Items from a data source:
☆ ☆ ☆

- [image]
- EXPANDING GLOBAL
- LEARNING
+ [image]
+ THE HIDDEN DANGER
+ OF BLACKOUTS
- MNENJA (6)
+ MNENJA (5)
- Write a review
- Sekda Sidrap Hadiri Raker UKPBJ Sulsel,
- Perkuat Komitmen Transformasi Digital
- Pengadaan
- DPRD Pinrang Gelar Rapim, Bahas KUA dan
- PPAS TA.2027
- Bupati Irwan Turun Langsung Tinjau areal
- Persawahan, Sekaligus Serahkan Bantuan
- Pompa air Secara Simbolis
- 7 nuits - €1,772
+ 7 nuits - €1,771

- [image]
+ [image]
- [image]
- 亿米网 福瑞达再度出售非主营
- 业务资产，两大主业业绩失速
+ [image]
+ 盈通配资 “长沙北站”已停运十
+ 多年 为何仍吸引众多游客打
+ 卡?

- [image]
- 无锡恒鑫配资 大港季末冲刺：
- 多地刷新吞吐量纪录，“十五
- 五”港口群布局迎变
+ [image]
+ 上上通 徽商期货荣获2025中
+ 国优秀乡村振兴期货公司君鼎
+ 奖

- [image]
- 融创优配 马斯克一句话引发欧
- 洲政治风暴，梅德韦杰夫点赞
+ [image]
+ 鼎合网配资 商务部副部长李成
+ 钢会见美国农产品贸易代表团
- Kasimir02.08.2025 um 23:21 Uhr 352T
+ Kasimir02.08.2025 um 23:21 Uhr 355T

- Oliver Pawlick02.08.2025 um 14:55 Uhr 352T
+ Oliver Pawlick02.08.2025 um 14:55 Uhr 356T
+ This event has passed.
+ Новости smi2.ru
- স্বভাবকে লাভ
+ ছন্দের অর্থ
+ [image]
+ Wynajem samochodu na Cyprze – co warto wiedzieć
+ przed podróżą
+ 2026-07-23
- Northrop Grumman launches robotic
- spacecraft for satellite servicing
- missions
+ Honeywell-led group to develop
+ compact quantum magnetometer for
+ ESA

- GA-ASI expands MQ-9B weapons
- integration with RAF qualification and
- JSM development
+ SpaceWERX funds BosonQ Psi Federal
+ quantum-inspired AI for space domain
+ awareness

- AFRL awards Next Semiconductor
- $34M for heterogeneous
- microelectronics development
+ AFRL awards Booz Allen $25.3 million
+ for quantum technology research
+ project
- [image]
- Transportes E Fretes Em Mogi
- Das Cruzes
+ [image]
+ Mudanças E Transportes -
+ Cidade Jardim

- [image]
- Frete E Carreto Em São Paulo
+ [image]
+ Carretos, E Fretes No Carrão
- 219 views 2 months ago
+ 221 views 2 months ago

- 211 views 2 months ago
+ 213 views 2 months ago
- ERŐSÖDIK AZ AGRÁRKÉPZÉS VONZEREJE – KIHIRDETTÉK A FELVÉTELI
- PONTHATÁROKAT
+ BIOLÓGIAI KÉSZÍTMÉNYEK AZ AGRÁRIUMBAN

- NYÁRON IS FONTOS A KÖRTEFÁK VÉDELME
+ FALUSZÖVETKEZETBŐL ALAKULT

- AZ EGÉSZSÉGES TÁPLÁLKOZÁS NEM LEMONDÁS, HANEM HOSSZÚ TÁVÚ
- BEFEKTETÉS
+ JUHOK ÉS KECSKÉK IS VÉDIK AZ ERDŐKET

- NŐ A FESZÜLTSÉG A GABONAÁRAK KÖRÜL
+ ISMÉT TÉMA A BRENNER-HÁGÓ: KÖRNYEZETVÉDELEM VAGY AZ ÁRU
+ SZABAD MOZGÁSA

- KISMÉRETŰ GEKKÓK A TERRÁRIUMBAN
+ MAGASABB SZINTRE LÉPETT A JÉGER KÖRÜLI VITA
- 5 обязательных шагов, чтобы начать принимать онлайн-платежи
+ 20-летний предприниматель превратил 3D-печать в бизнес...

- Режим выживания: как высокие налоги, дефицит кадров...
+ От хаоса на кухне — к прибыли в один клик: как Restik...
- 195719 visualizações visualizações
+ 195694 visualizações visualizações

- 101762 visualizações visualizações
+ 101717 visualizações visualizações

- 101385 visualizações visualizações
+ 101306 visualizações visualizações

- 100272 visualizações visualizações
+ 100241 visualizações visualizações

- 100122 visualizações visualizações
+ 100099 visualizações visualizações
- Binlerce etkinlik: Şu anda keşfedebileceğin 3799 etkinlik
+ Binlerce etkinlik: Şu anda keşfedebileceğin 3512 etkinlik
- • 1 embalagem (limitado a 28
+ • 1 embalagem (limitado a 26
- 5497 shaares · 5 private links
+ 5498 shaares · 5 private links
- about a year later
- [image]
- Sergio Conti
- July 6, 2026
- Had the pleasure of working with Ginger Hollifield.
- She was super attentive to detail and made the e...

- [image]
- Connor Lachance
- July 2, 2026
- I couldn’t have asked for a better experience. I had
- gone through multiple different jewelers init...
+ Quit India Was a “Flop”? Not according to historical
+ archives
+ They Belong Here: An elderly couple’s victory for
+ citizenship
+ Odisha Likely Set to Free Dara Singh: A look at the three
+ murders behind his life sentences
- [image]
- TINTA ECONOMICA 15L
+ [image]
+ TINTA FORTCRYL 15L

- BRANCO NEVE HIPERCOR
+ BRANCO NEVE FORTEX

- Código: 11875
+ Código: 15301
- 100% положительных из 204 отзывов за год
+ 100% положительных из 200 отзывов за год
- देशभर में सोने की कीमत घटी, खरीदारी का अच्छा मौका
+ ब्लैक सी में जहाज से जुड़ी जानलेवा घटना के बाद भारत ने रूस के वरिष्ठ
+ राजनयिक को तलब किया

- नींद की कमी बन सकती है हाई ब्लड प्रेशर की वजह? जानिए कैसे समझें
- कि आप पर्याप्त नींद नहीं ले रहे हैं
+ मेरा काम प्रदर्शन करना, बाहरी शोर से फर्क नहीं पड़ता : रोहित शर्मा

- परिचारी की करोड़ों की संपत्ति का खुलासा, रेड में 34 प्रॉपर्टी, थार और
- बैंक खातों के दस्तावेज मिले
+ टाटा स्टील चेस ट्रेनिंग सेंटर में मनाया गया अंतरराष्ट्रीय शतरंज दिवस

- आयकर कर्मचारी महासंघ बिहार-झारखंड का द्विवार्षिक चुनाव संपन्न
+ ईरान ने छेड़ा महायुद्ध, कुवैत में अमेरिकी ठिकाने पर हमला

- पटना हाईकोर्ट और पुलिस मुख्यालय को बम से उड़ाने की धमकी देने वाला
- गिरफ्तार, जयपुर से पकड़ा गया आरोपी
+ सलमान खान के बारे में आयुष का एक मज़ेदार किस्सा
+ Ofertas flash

☆ ☆ ☆

### What is expected
Copy every record above exactly as it stands.

### Output for this exercise
- [image]
- EXPANDING GLOBAL
- LEARNING
+ [image]
+ THE HIDDEN DANGER
+ OF BLACKOUTS
- MNENJA (6)
+ MNENJA (5)
- Write a review
- Sekda Sidrap Hadiri Raker UKPBJ Sulsel,
- Perkuat Komitmen Transformasi Digital
- Pengadaan
- DPRD Pinrang Gelar Rapim, Bahas KUA dan
- PPAS TA.2027
- Bupati Irwan Turun Langsung Tinjau areal
- Persawahan, Sekaligus Serahkan Bantuan
- Pompa air Secara Simbolis
- 7 nuits - €1,772
+ 7 nuits - €1,771

- [image]
+ [image]
- [image]
- 亿米网 福瑞达再度出售非主营
- 业务资产，两大主业业绩失速
+ [image]
+ 盈通配资 “长沙北站”已停运十
+ 多年 为何仍吸引众多游客打
+ 卡?

- [image]
- 无锡恒鑫配资 大港季末冲刺：
- 多地刷新吞吐量纪录，“十五
- 五”港口群布局迎变
+ [image]
+ 上上通 徽商期货荣获2025中
+ 国优秀乡村振兴期货公司君鼎
+ 奖

- [image]
- 融创优配 马斯克一句话引发欧
- 洲政治风暴，梅德韦杰夫点赞
+ [image]
+ 鼎合网配资 商务部副部长李成
+ 钢会见美国农产品贸易代表团
- Kasimir02.08.2025 um 23:21 Uhr 352T
+ Kasimir02.08.2025 um 23:21 Uhr 355T

- Oliver Pawlick02.08.2025 um 14:55 Uhr 352T
+ Oliver Pawlick02.08.2025 um 14:55 Uhr 356T
+ This event has passed.
+ Новости smi2.ru
- স্বভাবকে লাভ
+ ছন্দের অর্থ
+ [image]
+ Wynajem samochodu na Cyprze – co warto wiedzieć
+ przed podróżą
+ 2026-07-23
- Northrop Grumman launches robotic
- spacecraft for satellite servicing
- missions
+ Honeywell-led group to develop
+ compact quantum magnetometer for
+ ESA

- GA-ASI expands MQ-9B weapons
- integration with RAF qualification and
- JSM development
+ SpaceWERX funds BosonQ Psi Federal
+ quantum-inspired AI for space domain
+ awareness

- AFRL awards Next Semiconductor
- $34M for heterogeneous
- microelectronics development
+ AFRL awards Booz Allen $25.3 million
+ for quantum technology research
+ project
- [image]
- Transportes E Fretes Em Mogi
- Das Cruzes
+ [image]
+ Mudanças E Transportes -
+ Cidade Jardim

- [image]
- Frete E Carreto Em São Paulo
+ [image]
+ Carretos, E Fretes No Carrão
- 219 views 2 months ago
+ 221 views 2 months ago

- 211 views 2 months ago
+ 213 views 2 months ago
- ERŐSÖDIK AZ AGRÁRKÉPZÉS VONZEREJE – KIHIRDETTÉK A FELVÉTELI
- PONTHATÁROKAT
+ BIOLÓGIAI KÉSZÍTMÉNYEK AZ AGRÁRIUMBAN

- NYÁRON IS FONTOS A KÖRTEFÁK VÉDELME
+ FALUSZÖVETKEZETBŐL ALAKULT

- AZ EGÉSZSÉGES TÁPLÁLKOZÁS NEM LEMONDÁS, HANEM HOSSZÚ TÁVÚ
- BEFEKTETÉS
+ JUHOK ÉS KECSKÉK IS VÉDIK AZ ERDŐKET

- NŐ A FESZÜLTSÉG A GABONAÁRAK KÖRÜL
+ ISMÉT TÉMA A BRENNER-HÁGÓ: KÖRNYEZETVÉDELEM VAGY AZ ÁRU
+ SZABAD MOZGÁSA

- KISMÉRETŰ GEKKÓK A TERRÁRIUMBAN
+ MAGASABB SZINTRE LÉPETT A JÉGER KÖRÜLI VITA
- 5 обязательных шагов, чтобы начать принимать онлайн-платежи
+ 20-летний предприниматель превратил 3D-печать в бизнес...

- Режим выживания: как высокие налоги, дефицит кадров...
+ От хаоса на кухне — к прибыли в один клик: как Restik...
- 195719 visualizações visualizações
+ 195694 visualizações visualizações

- 101762 visualizações visualizações
+ 101717 visualizações visualizações

- 101385 visualizações visualizações
+ 101306 visualizações visualizações

- 100272 visualizações visualizações
+ 100241 visualizações visualizações

- 100122 visualizações visualizações
+ 100099 visualizações visualizações
- Binlerce etkinlik: Şu anda keşfedebileceğin 3799 etkinlik
+ Binlerce etkinlik: Şu anda keşfedebileceğin 3512 etkinlik
- • 1 embalagem (limitado a 28
+ • 1 embalagem (limitado a 26
- 5497 shaares · 5 private links
+ 5498 shaares · 5 private links
- about a year later
- [image]
- Sergio Conti
- July 6, 2026
- Had the pleasure of working with Ginger Hollifield.
- She was super attentive to detail and made the e...

- [image]
- Connor Lachance
- July 2, 2026
- I couldn’t have asked for a better experience. I had
- gone through multiple different jewelers init...
+ Quit India Was a “Flop”? Not according to historical
+ archives
+ They Belong Here: An elderly couple’s victory for
+ citizenship
+ Odisha Likely Set to Free Dara Singh: A look at the three
+ murders behind his life sentences
- [image]
- TINTA ECONOMICA 15L
+ [image]
+ TINTA FORTCRYL 15L

- BRANCO NEVE HIPERCOR
+ BRANCO NEVE FORTEX

- Código: 11875
+ Código: 15301
- 100% положительных из 204 отзывов за год
+ 100% положительных из 200 отзывов за год
- देशभर में सोने की कीमत घटी, खरीदारी का अच्छा मौका
+ ब्लैक सी में जहाज से जुड़ी जानलेवा घटना के बाद भारत ने रूस के वरिष्ठ
+ राजनयिक को तलब किया

- नींद की कमी बन सकती है हाई ब्लड प्रेशर की वजह? जानिए कैसे समझें
- कि आप पर्याप्त नींद नहीं ले रहे हैं
+ मेरा काम प्रदर्शन करना, बाहरी शोर से फर्क नहीं पड़ता : रोहित शर्मा

- परिचारी की करोड़ों की संपत्ति का खुलासा, रेड में 34 प्रॉपर्टी, थार और
- बैंक खातों के दस्तावेज मिले
+ टाटा स्टील चेस ट्रेनिंग सेंटर में मनाया गया अंतरराष्ट्रीय शतरंज दिवस

- आयकर कर्मचारी महासंघ बिहार-झारखंड का द्विवार्षिक चुनाव संपन्न
+ ईरान ने छेड़ा महायुद्ध, कुवैत में अमेरिकी ठिकाने पर हमला

- पटना हाईकोर्ट और पुलिस मुख्यालय को बम से उड़ाने की धमकी देने वाला
- गिरफ्तार, जयपुर से पकड़ा गया आरोपी
+ सलमान खान के बारे में आयुष का एक मज़ेदार किस्सा
+ Ofertas flash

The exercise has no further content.